P2/P3 — documentation drift (doc-auditor)

  • [P2] Documented credit-gate order in AGENTS.md omits the "paid cloud user" bypass state (between license and free-tenant) — AGENTS.md:77 vs server/index.js:2464-2472doc-auditor
  • [P2] Operator-facing copy is stale Gemini-first / Gemini-only; relay is the default provider — startos-registry/packages/recap/INSTRUCTIONS.md:5,23, assets/ABOUT.md:3,18doc-auditor
  • [P3] AGENTS.md directory layout omits ~25 server modules (audio, library, credits-purchase, tts-routes, relay-default/-capabilities/-state, url-resolver, ytdlp, …) — AGENTS.md:34-60doc-auditor
  • [P3] relay-client.md Authorization header missing the Bearer scheme — says Authorization: <license>, code sends Authorization: Bearer <license_key>docs/guides/relay-client.md:17 (== .claude/rules/relay-client.md:17) — doc-auditor
  • [P3] index.html line count stated ~10k, actually 12,515 — AGENTS.md:51doc-auditor
  • [P3] AGENTS.md safeFilename() convention implies an importable util, but it's module-private in history.jsAGENTS.md:79doc-auditor (see P0 file-write)

P3 — hardening / hygiene

  • [P3] 100MB JSON body limit on all routes is a cheap memory-exhaustion lever for unauthenticated /api/processserver/index.js:203evaluator
  • [P3] /api/credits/claim: a leaked anon BTCPay invoice ID lets any signed-in account claim those credits — server/credits-purchase.js:342security-auditor
  • [P3] downloadPodcastAudio has no size/time cap (disk/memory fill) — server/audio.jssecurity-auditor
  • [P3] Container runs as root (no USER in Dockerfile) — acceptable under StartOS isolation, add non-root for the cloud image — security-auditor
  • [P3] In-memory auth rate-limit buckets reset on restart — server/auth-routes.js:106security-auditor + exerciser
  • [P3] Stale youtube-summarizer_x86_64.s9pk (~223MB) + root package.json still named youtube-summarizer-startos — leftover from the package-ID rename — start9-spec-checker
  • [P3] Manifest docsUrls: [] empty; multi-tenant cloud actions exposed in the single-mode StartOS menu must be verified to run cleanly (enableMultiTenantMode et al.) — startos/actions/index.tsstart9-spec-checker
  • [P3] cookies.txt (119KB, sensitive yt-dlp plaintext) sits in the repo root and is expiring imminently (/api/health already reports fileExpiring:true) — correctly gitignored — evaluator + exerciser
  • [P3] 175 StartOS version files, only ~3 with real migrations (172 empty up/down stubs) — maintenance surface — evaluator + start9-spec-checker

Scorecard

The evaluator's six-lens table, with two lenses adjusted on cross-agent evidence:

Lens Evaluator Adjusted Why adjusted
Architecture 3 3
Security 4 2 The evaluator sampled index.js/relay.js via grep and found no P0; the exerciser (file write, reproduced) and security-auditor (SSRF read-back + committed live key) each found a P0 the evaluator's sample missed.
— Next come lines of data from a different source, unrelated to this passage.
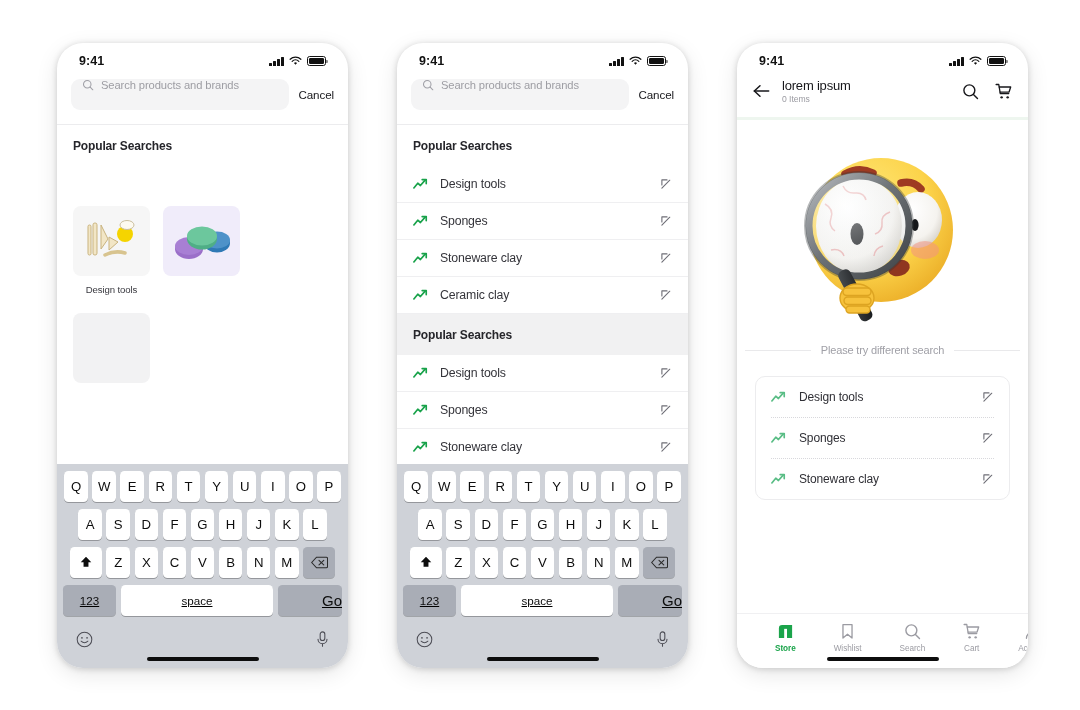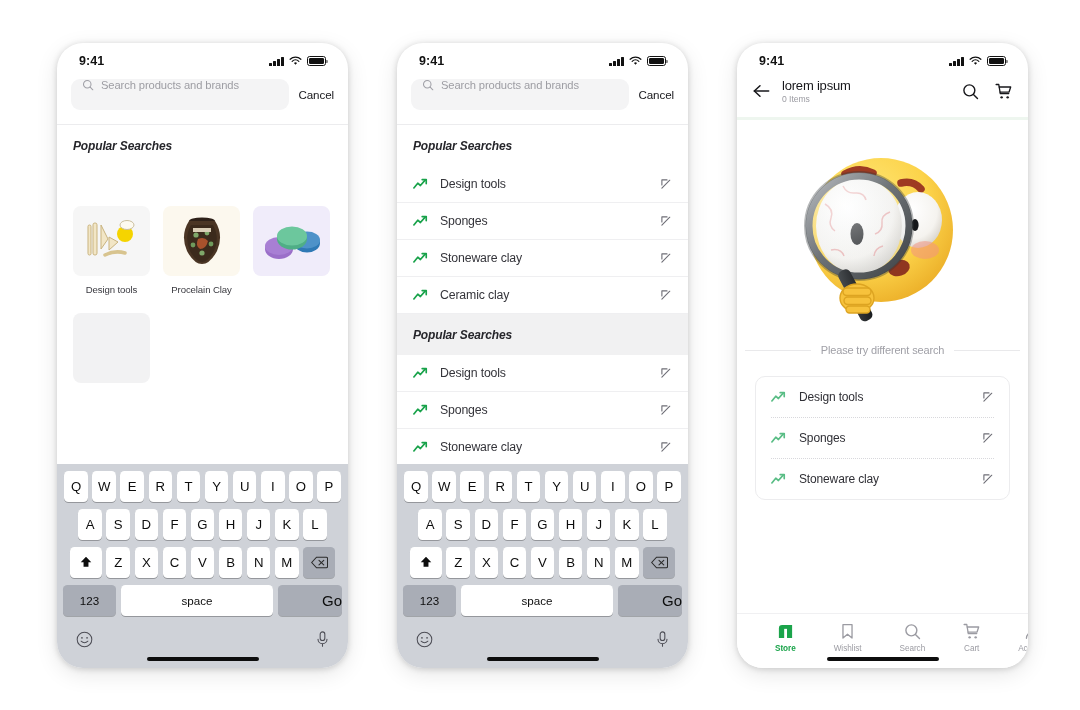"Popular Searches" .sec-head { font-style: italic -> none }
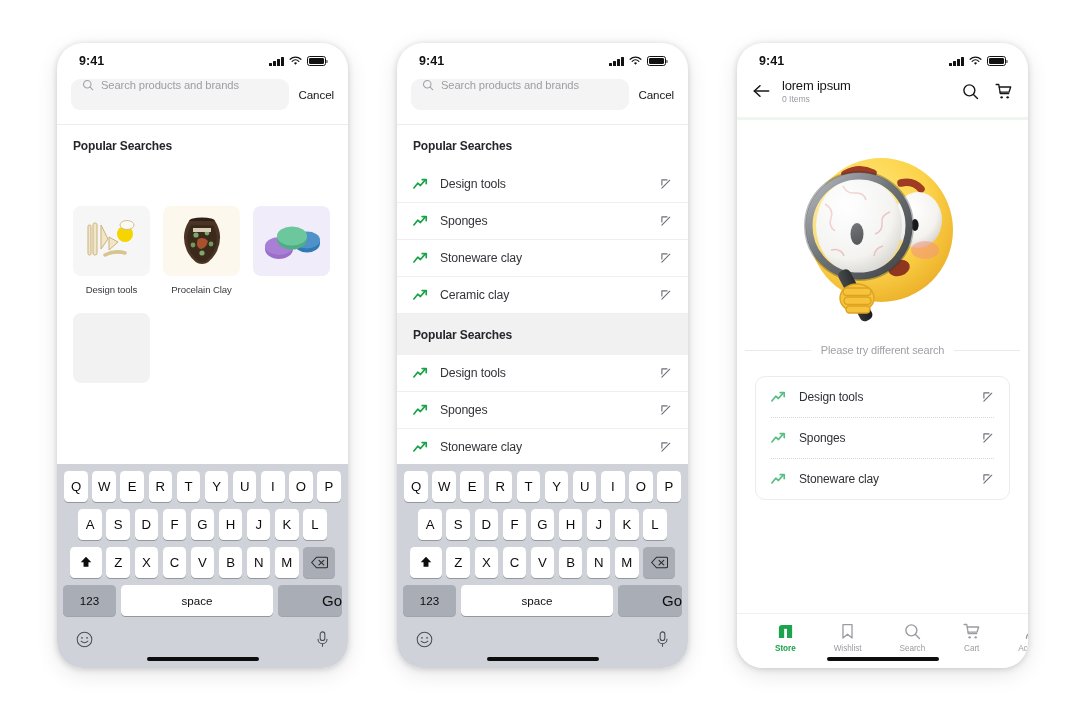"Procelain Clay" div.cell { html: <div> <div> <svg> <ellipse></ellipse> <path></path> <path></path> <circle></circle> <circle></circle> <circle></circle> <circle></circle> <circle></circle> <path></path> <rect></rect> </svg> </div> <div>Procelain Clay</div> </div> -> none }
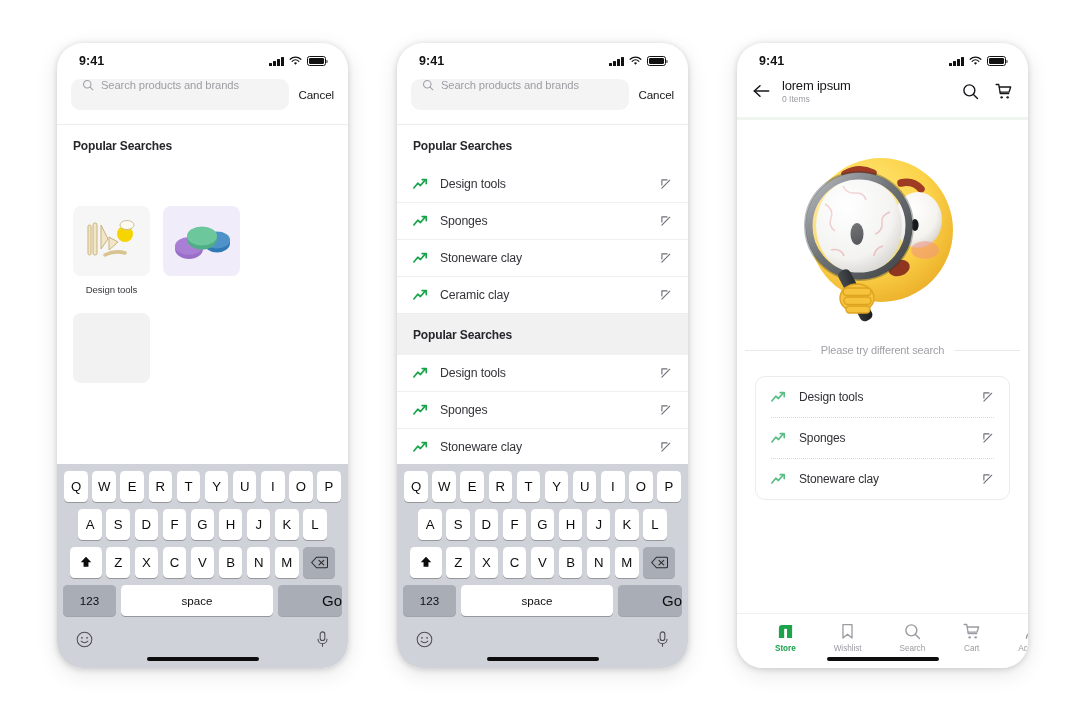"123" .krow.r4 { text-decoration: none -> underline }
Three P0s on the cloud surface contradict a 4.
Performance 3 3
Testing 3 3 Corroborated by the exerciser; every code P0/P1 lives in an untested file. Borderline 2.
Code quality 3 3
Documentation 4 3 The doc-auditor found moderate drift the evaluator's "candid docs" read didn't weigh: a missing gate-order state, a directory layout missing half the server, and stale Gemini-first operator instructions.

Not a lens, but tracked separately: StartOS packaging = BLOCKED for registry submission (3 hard blockers), fine for make install.

Disagreements & gaps

  • Disagreement on Security posture. The evaluator rated Security 4 ("fundamentals done right"); the security-auditor and exerciser found three P0s. Both are partly right — the fundamentals (SQL, auth, billing trust model) genuinely are strong, but the user-controlled-input → side-effect paths (library.js filename, audio.js URL fetch) were the evaluator's blind spot because it sampled the big files by grep rather than reading library.js/audio.js in full. Adjusted Security to 2 to reflect the reproduced exploit.
  • Shared blind spot — the real pipeline was never run end-to-end. No agent had a Gemini key or relay credits, so the actual summarize → saveToHistory → credit-debit happy path under concurrency is unverified by anyone. The credit-TOCTOU (P2) and the concurrency lock (P1) are reasoned from code, not observed. This is the single highest-value gap to close with a live integration test.
  • Deployment-dependent finding. The X-Forwarded-For bypass (P1) can't be confirmed from this repo — it hinges on whether the recaps.cc edge proxy appends or overwrites XFF. Self-hosted StartOS (tunnel sets XFF) is unaffected.
  • Spec-checker couldn't fully verify two things read-only: whether the local start-cli pack hard-fails without instructions.md (its list-ingredients omits it — ambiguous), and whether the multi-tenant actions run cleanly in single mode (needs an on-device run).

Surprises (carried forward from every agent)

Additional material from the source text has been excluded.